- PROBLEM TO WORK ON -
Write out the line with "font-size: 16px ->" and every later line through the end of the data below, exactly as given, with no pictures in the copy.

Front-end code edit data
§ §
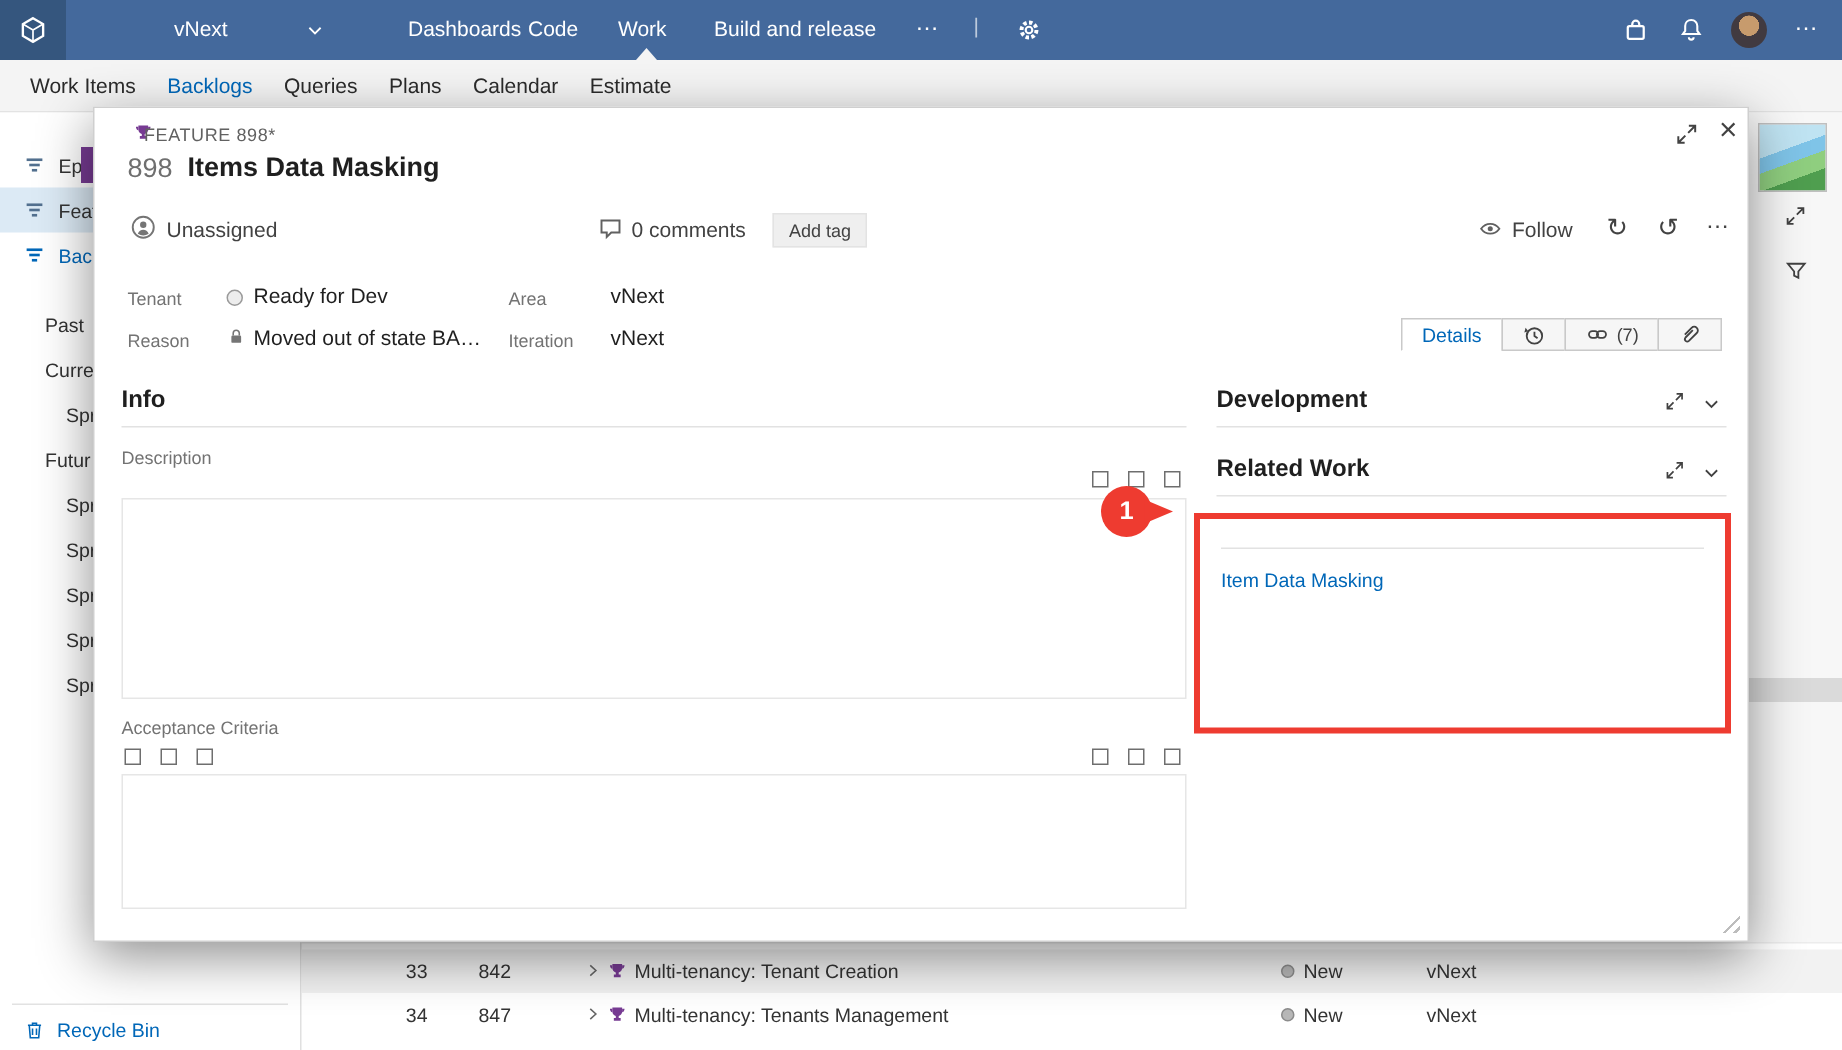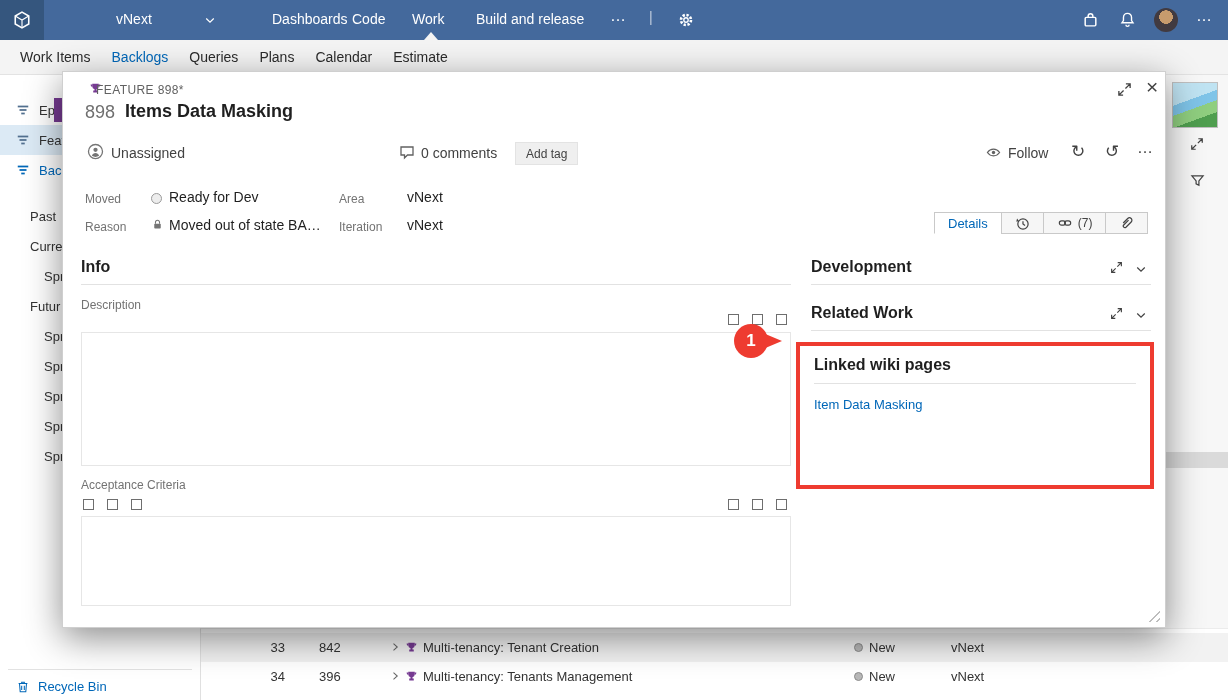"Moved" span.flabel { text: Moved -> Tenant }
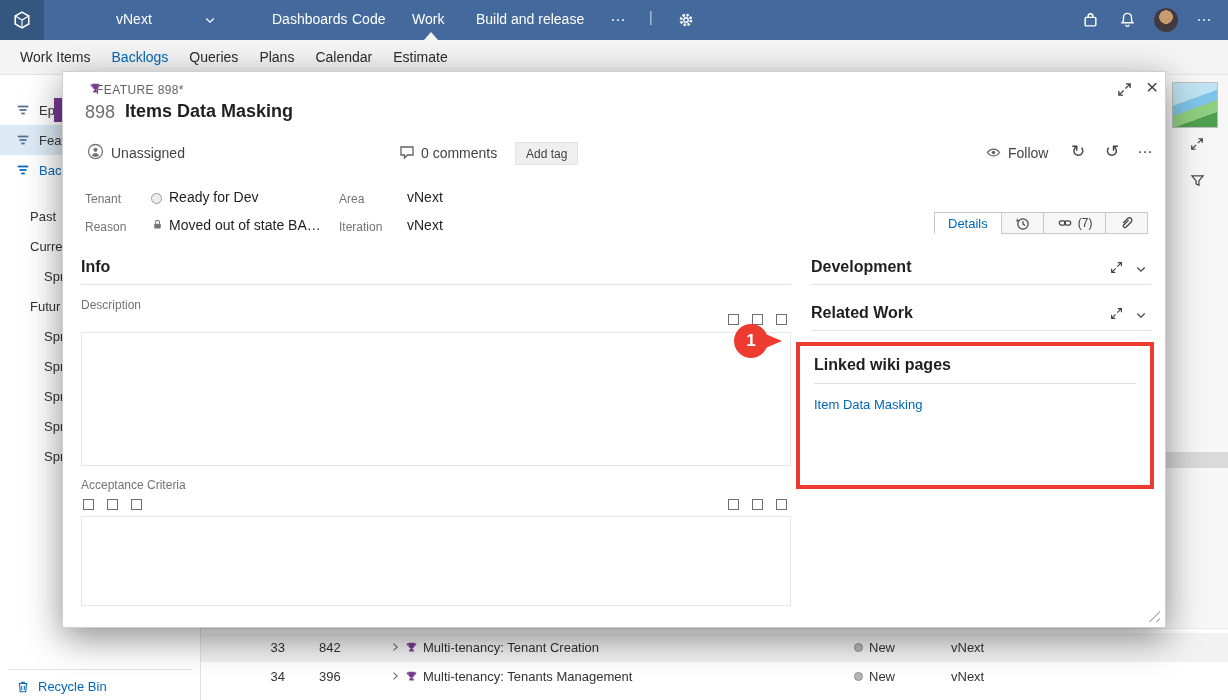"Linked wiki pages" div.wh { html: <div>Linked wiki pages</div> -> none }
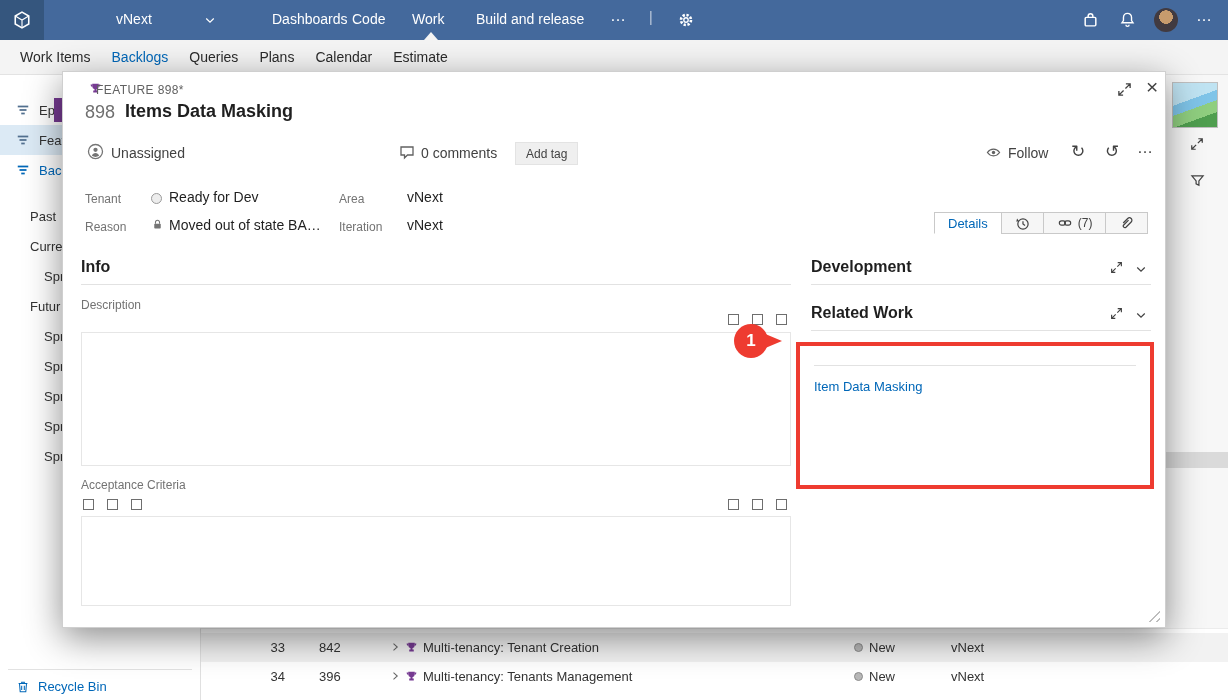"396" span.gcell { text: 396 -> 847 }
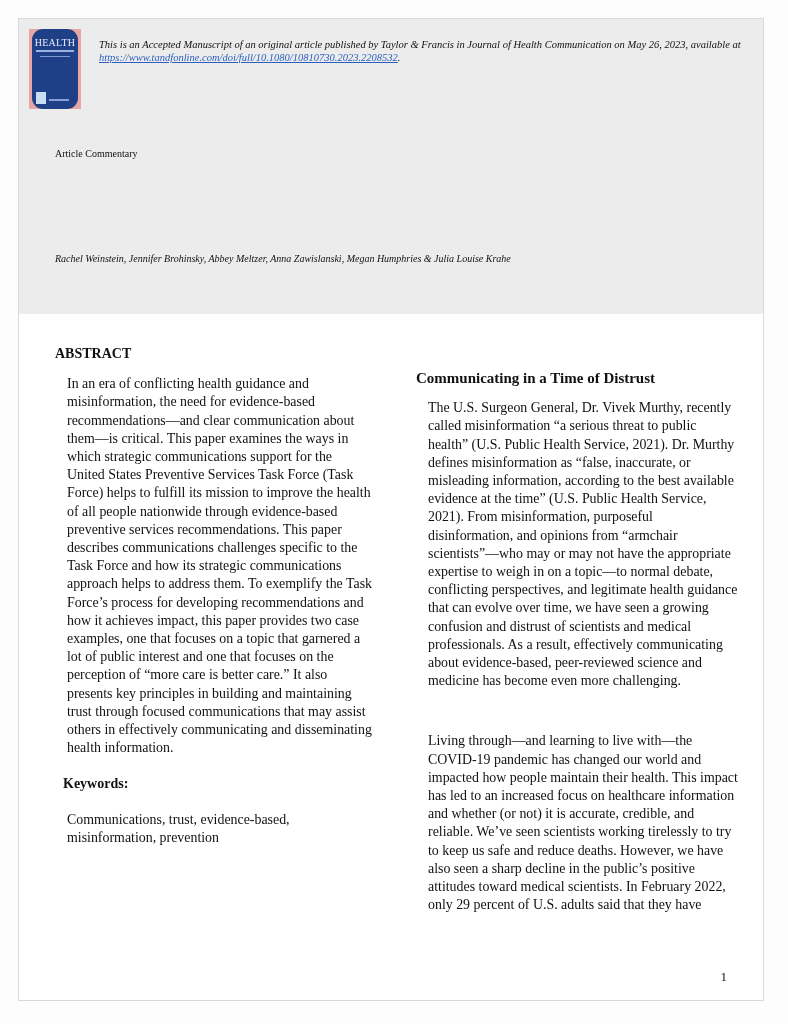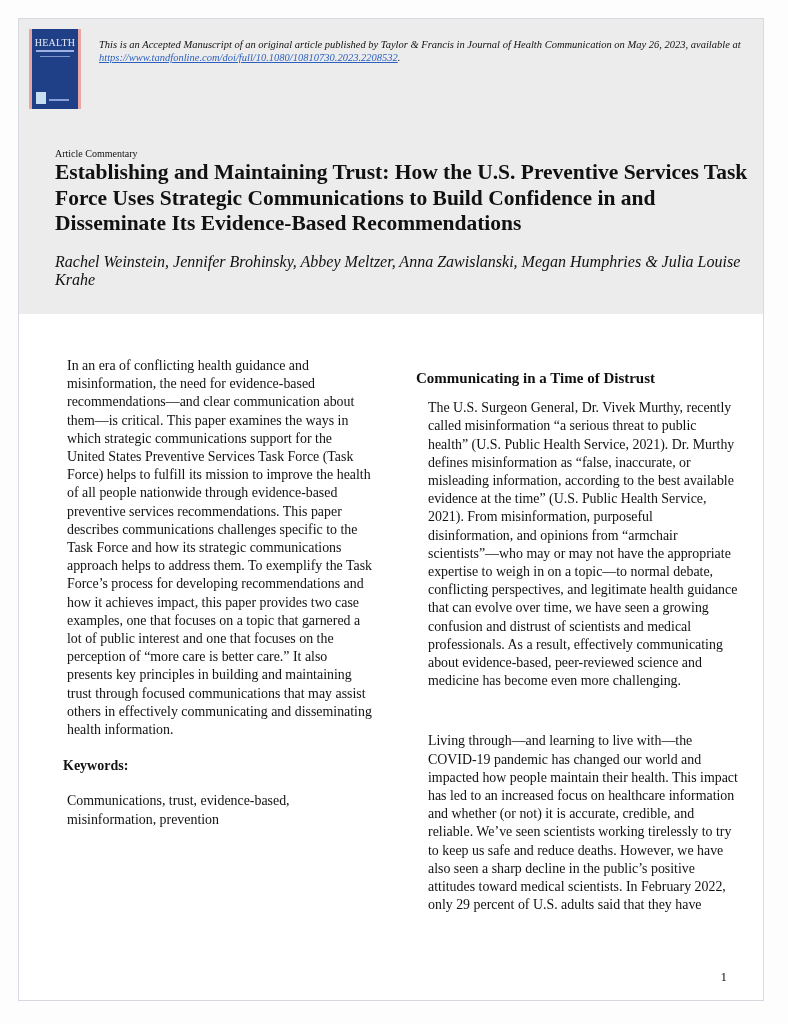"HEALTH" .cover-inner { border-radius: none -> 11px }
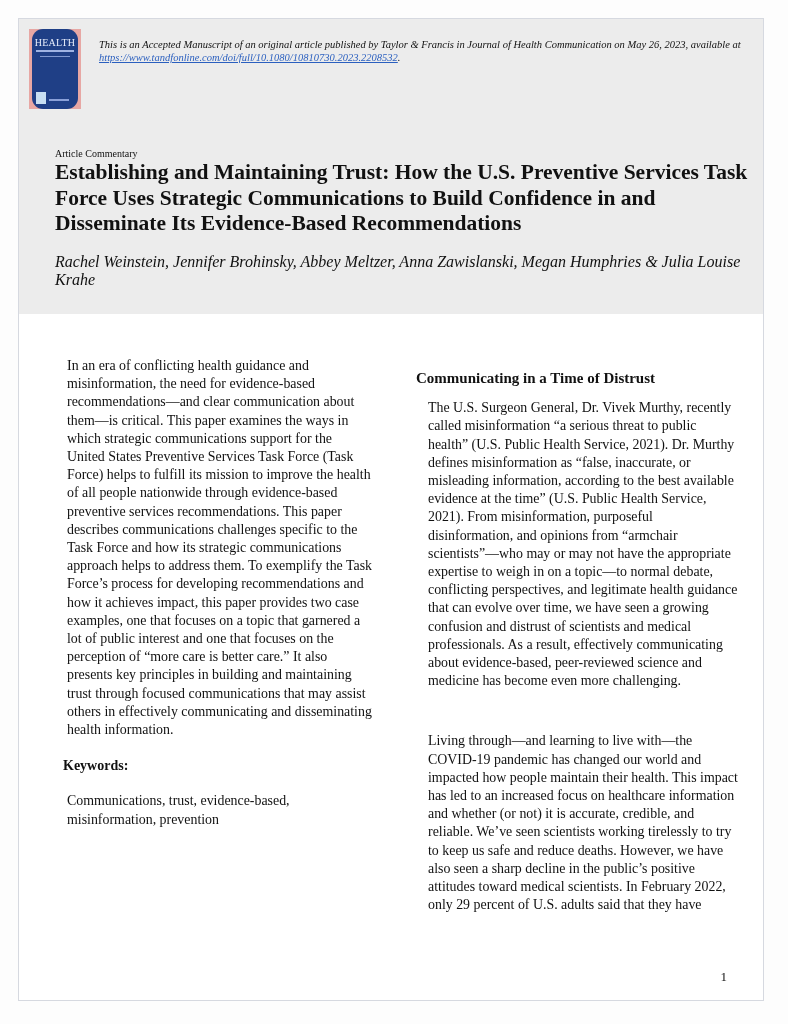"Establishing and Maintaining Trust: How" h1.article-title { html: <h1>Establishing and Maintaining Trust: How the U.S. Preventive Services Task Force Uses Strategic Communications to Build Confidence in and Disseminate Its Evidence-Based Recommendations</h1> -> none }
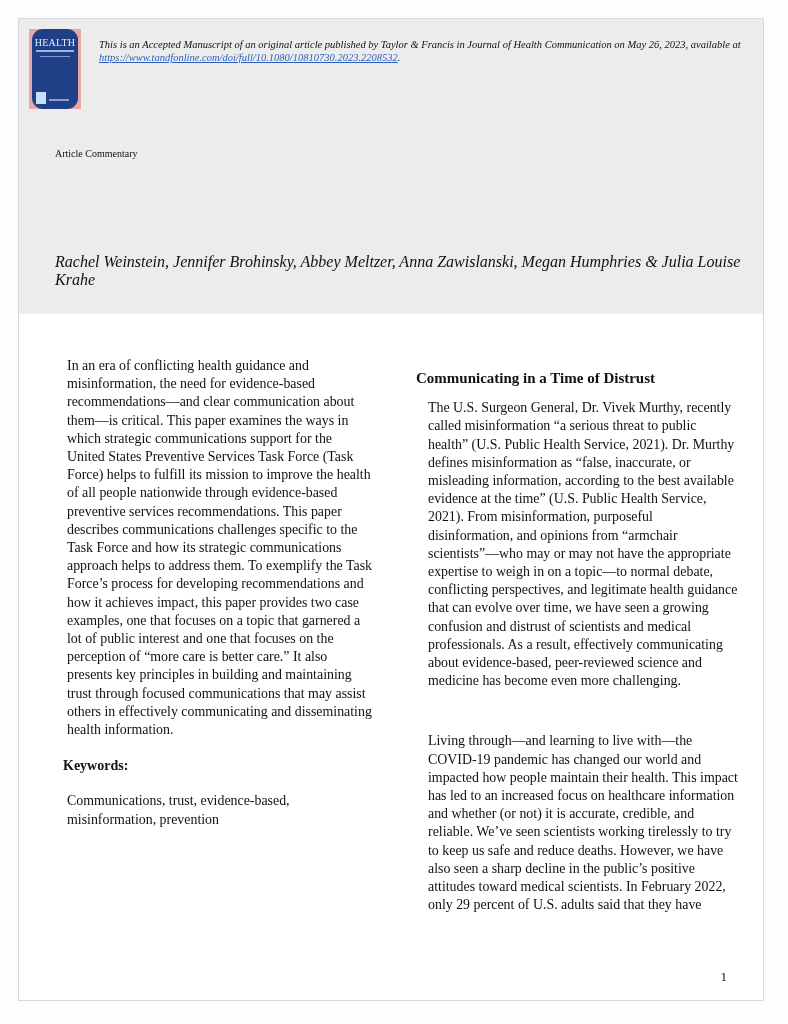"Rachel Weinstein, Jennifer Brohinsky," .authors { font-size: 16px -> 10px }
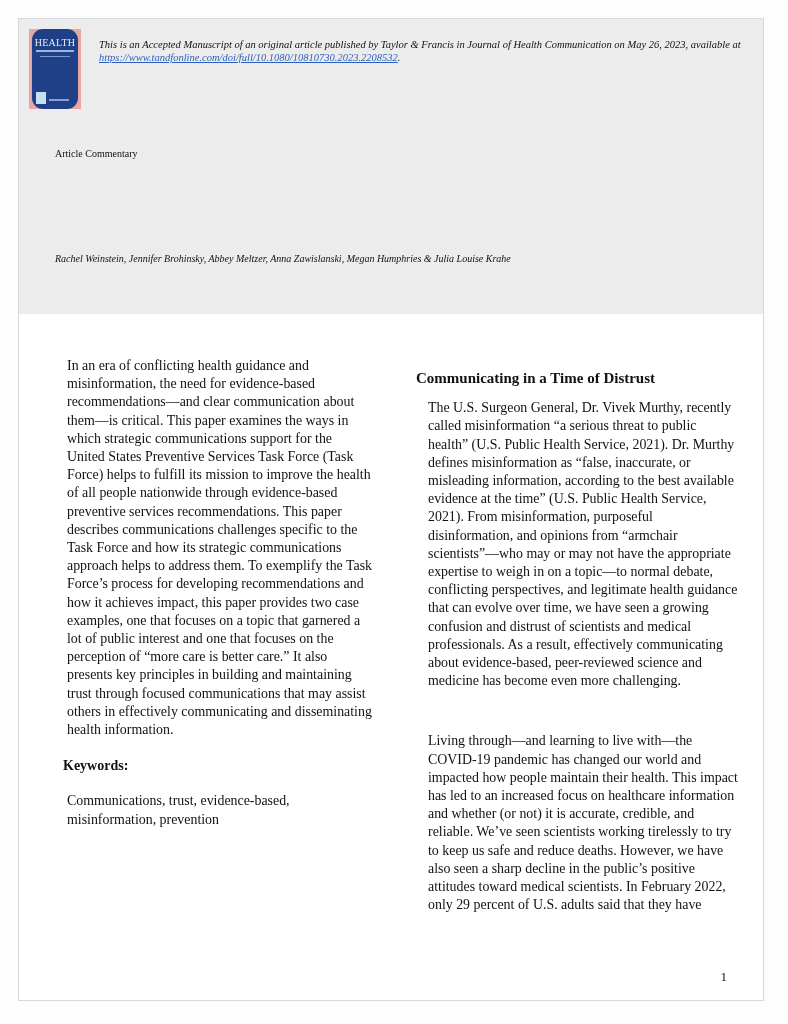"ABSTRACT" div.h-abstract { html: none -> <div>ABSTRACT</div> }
§ §
- WRITTEN SOLUTION -
"Rachel Weinstein, Jennifer Brohinsky," .authors { font-size: 16px -> 10px }
"ABSTRACT" div.h-abstract { html: none -> <div>ABSTRACT</div> }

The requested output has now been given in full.